After speaking at Keokuk this morning we got aboard this brand new stern-wheel steamer of the regular Mississippi type and started down-stream. I went up in the Texas and of course felt an almost irresistible desire to ask the pilot about Mark Twain. It is a broad, shallow, muddy river, at places the channel being barely wide enough for the boat to go through, though to my inexperienced eyes the whole river looks like a channel. The bottom lands, Illinois on one side and Missouri on the other, are sometimes over-grown with forests and sometimes great rich cornfields, with here and there a house, here and there villages, and now and then a little town. At every such place all the people of the neighborhood have gathered to greet me. The water-front of the towns would be filled with a dense packed mass of men, women, and children, waving flags. The little villages have not only their own population, but also the farmers who have driven in in their wagons with their wives and children from a dozen miles back—just such farmers as came to see you and the cavalry on your march through Iowa last summer.

It is my first trip on the Mississippi, and I am greatly interested in it. How wonderful in its rapidity of movement has been the history of our country, compared with the history of the old world. For untold ages this river had been flowing through the lonely continent, not very greatly changed since the close of the Pleistocene. During all these myriads of years the prairie and the forest came down to its banks. The immense herds of the buffalo and the elk wandered along them season after season, and the Indian hunters on foot or in canoes trudged along the banks or skimmed the water. Probably a thousand years saw no change that would have been noticeable to our eyes. Then three centuries ago began the work of change. For a century its effects were not perceptible. Just nothing but an occasional French fleet or wild half savage French-Canadian explorer passing up or down the river or one of its branches in an Indian canoe; then the first faint changes, the building of one or two little French fur traders’ hamlets, the passing of one or two British officers’ boats, and the very rare appearance of the uncouth American backwoodsman.

Then the change came with a rush.
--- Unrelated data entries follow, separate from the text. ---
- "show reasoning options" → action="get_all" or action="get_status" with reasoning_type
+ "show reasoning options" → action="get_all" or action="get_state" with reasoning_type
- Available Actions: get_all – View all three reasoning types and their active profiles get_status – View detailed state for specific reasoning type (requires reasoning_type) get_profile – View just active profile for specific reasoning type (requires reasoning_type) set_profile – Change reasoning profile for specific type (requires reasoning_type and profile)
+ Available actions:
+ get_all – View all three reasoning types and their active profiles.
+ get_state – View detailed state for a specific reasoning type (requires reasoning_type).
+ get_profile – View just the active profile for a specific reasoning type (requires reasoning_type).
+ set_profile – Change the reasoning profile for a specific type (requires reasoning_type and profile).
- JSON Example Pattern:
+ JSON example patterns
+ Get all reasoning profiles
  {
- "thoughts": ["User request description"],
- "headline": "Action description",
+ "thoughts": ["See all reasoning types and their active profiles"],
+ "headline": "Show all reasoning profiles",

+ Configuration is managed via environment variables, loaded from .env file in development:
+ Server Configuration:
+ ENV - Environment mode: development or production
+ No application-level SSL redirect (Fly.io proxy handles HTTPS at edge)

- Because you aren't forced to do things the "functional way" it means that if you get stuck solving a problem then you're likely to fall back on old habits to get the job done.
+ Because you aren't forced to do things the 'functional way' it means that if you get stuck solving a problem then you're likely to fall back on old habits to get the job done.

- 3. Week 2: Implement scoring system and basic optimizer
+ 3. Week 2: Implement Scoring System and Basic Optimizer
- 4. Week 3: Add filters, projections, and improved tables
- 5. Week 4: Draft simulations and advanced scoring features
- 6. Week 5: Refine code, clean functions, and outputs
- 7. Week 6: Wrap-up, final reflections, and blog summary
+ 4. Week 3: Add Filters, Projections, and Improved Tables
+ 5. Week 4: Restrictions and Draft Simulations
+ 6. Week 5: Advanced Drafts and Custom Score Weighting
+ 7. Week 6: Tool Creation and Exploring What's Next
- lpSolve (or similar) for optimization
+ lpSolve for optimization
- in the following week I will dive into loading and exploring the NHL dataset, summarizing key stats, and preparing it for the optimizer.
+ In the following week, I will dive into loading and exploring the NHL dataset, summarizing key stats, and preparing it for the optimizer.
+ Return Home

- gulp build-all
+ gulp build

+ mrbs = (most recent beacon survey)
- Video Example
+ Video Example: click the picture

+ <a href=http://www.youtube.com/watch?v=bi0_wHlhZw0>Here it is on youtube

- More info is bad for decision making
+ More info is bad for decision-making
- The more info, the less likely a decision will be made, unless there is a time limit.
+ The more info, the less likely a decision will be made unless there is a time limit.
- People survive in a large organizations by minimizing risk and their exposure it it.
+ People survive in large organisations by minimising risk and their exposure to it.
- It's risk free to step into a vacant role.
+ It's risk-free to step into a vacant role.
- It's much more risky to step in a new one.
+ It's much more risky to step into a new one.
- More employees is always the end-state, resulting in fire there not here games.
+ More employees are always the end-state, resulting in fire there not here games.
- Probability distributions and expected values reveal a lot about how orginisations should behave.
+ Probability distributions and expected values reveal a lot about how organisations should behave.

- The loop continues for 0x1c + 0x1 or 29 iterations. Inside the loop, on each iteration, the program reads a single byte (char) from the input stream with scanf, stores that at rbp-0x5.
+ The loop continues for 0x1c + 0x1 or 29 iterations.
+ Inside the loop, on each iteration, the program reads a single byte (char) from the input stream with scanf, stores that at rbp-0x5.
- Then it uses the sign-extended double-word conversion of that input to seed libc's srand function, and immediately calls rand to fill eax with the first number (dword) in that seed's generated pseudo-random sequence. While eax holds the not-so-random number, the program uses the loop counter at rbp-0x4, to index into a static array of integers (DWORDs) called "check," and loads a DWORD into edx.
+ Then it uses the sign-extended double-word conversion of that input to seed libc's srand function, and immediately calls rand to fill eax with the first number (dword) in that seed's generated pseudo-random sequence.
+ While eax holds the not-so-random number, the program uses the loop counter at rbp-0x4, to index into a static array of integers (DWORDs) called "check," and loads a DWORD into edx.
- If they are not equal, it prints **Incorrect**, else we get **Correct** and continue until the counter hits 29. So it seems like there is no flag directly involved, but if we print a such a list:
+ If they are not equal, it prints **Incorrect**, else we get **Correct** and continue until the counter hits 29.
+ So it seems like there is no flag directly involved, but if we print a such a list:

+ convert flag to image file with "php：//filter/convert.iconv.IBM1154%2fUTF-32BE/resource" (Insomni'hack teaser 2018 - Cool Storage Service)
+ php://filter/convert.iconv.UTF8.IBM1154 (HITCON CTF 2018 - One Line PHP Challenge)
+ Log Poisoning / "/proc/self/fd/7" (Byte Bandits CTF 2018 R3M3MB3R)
Our settlers reached the head-waters of the Ohio, and flatboats and keel-boats began to go down to the mouth of the Mississippi, and the Indians and the game they followed began their last great march to the west. For ages they had marched back and forth, but from this march there was never to be a return. Then the day of steamboat traffic began, and the growth of the first American cities and states along the river with their strength and their squalor and their raw pride. Then this mighty steamboat traffic passed its zenith and collapsed, and for a generation the river towns have dwindled compared with the towns which took their importance from the growth of the railroads. I think of it all as I pass down the river.

October 4.… We are steaming down the river now between Tennessee and Arkansas. The forest comes down a little denser to the bank, the houses do not look quite so well kept; otherwise there is not much change. There are a dozen steamers accompanying us, filled with delegates from various river cities. The people are all out on the banks to greet us still. Moreover, at night, no matter what the hour is that we pass a town, it is generally illuminated, and sometimes whistles and noisy greetings, while our steamboats whistle in equally noisy response, so that our sleep is apt to be broken. Seventeen governors of different states are along, in a boat by themselves. I have seen a good deal of them, however, and it has been of real use to me, especially as regards two or three problems that are up. At St. Louis there was an enormous multitude of people out to see us. The procession was in a drenching rain, in which I stood bareheaded, smiling affably and waving my drowned hat to those hardy members of the crowd who declined to go to shelter. At Cairo, I was also greeted with great enthusiasm, and I was interested to find that there was still extreme bitterness felt over Dickens’s description of the town and the people in “Martin Chuzzlewit” sixty-five years ago.